We want a game with realistic headers, a free kick system that works and a passing system that plays well without being overly complex. A game where your star striker gets kicked in the shin and he goes down clutching his face – and where your burly centre back ends up in court, due to a nightclub-fracas-fight-drug-stripper incident. Well, maybe not quite that realistic.
ISS (International Superstar Soccer) is not new to the console market, but it is to the recently-born X-Box and indeed its only current rival is EA’s Fifa World Cup title. In terms of realism both games tow pretty much the same line – they fall on the arcade side of the fence rather than gritty simulation, but only just. If we were to draw a little Venn diagram – argh… flashback to third year maths – both games would be in the arcade camp but quite close to the overlap.
ISS 2′s gameplay does feel rather more artificial, however, simply because the ball physics possess too much of what we call the “pinball” element. It feels like it’s pinging off flippers and bumpers rather than football players at times – only the multi-ball feature is missing (now there’s an idea for some footy mayhem)!

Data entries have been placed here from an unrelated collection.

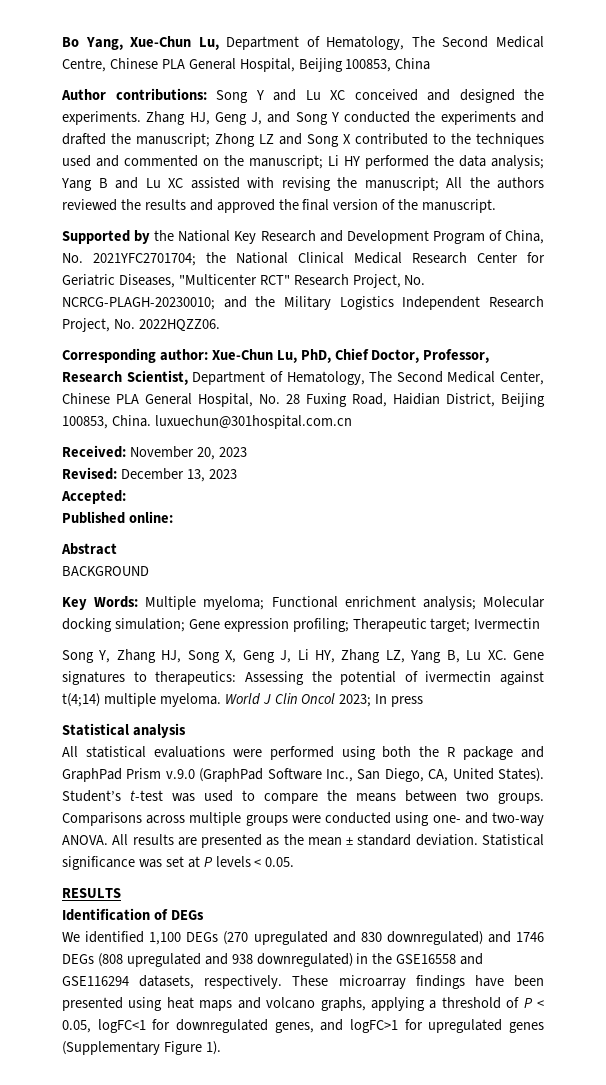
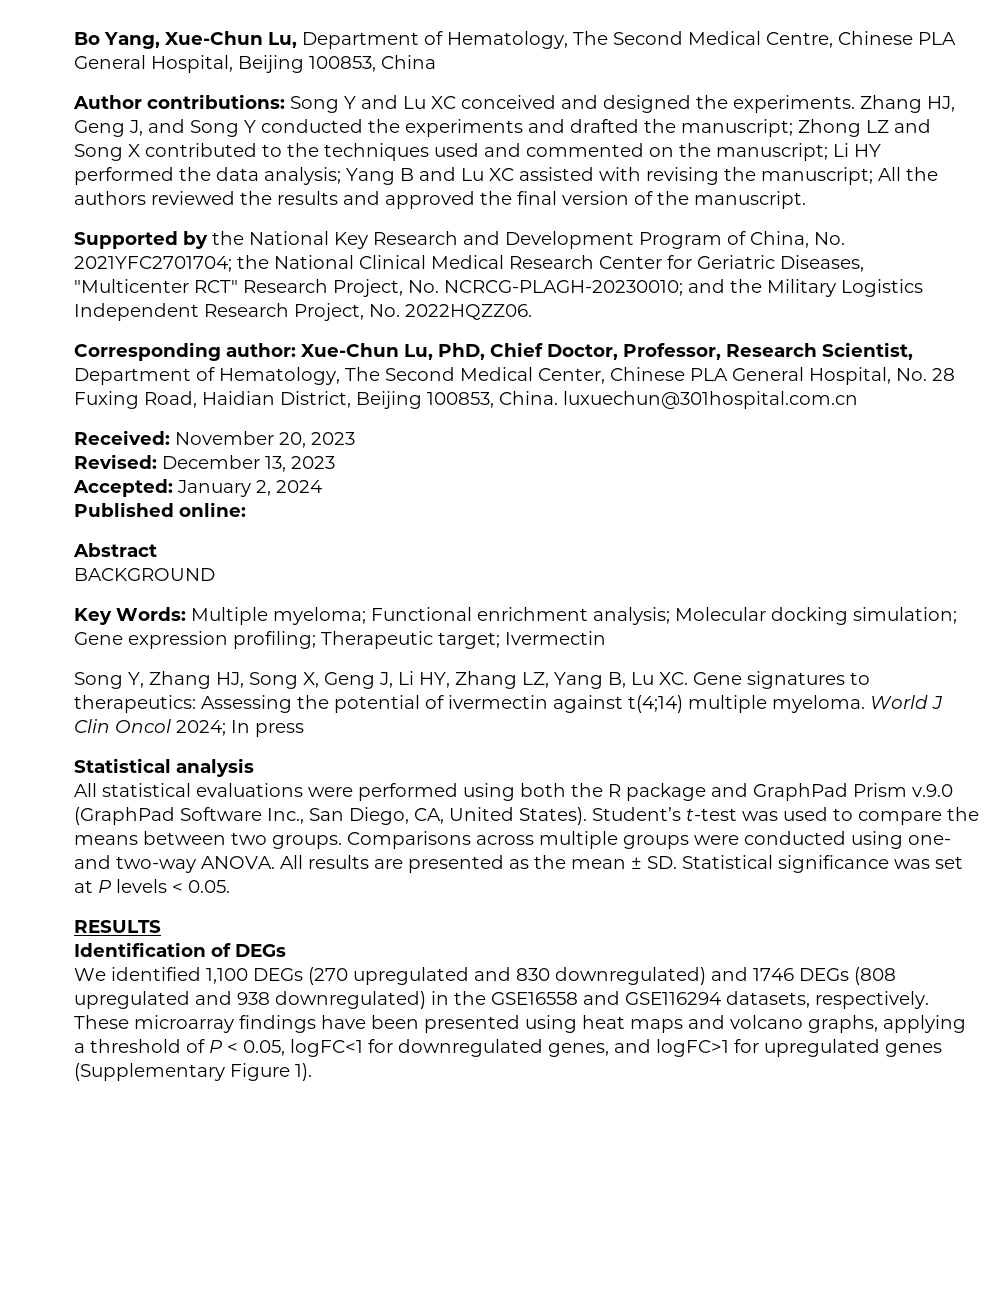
- Accepted:
+ Accepted: January 2, 2024
- World J Clin Oncol 2023; In press
+ World J Clin Oncol 2024; In press
- All results are presented as the mean ± standard deviation. Statistical significance was set at P levels < 0.05.
+ All results are presented as the mean ± SD. Statistical significance was set at P levels < 0.05.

What’s more, ISS 2 feels rather flat because there are no skill or “jink” moves – or any real feel for “flair” play. It doesn’t help that the player animations are ropey and the graphics just plain dull, with bland pitch textures and a general lack of detail. This is certainly no showcase for all the graphical horsepower that the X-Box has stowed away under its bonnet. Sonically, matters are similarly lacklustre, with an uninspiring commentary and fairly dull crowd noises.
On the positive side ISS 2 does manage to present a bundle of options, including world leagues, international cups and even custom leagues (the teams included are international, not club sides). There’s also a handy training mode included so you can get the hang of the controls, although they’re pretty intuitive anyway. Of course, you can play up to four human players, co-operatively or against each other.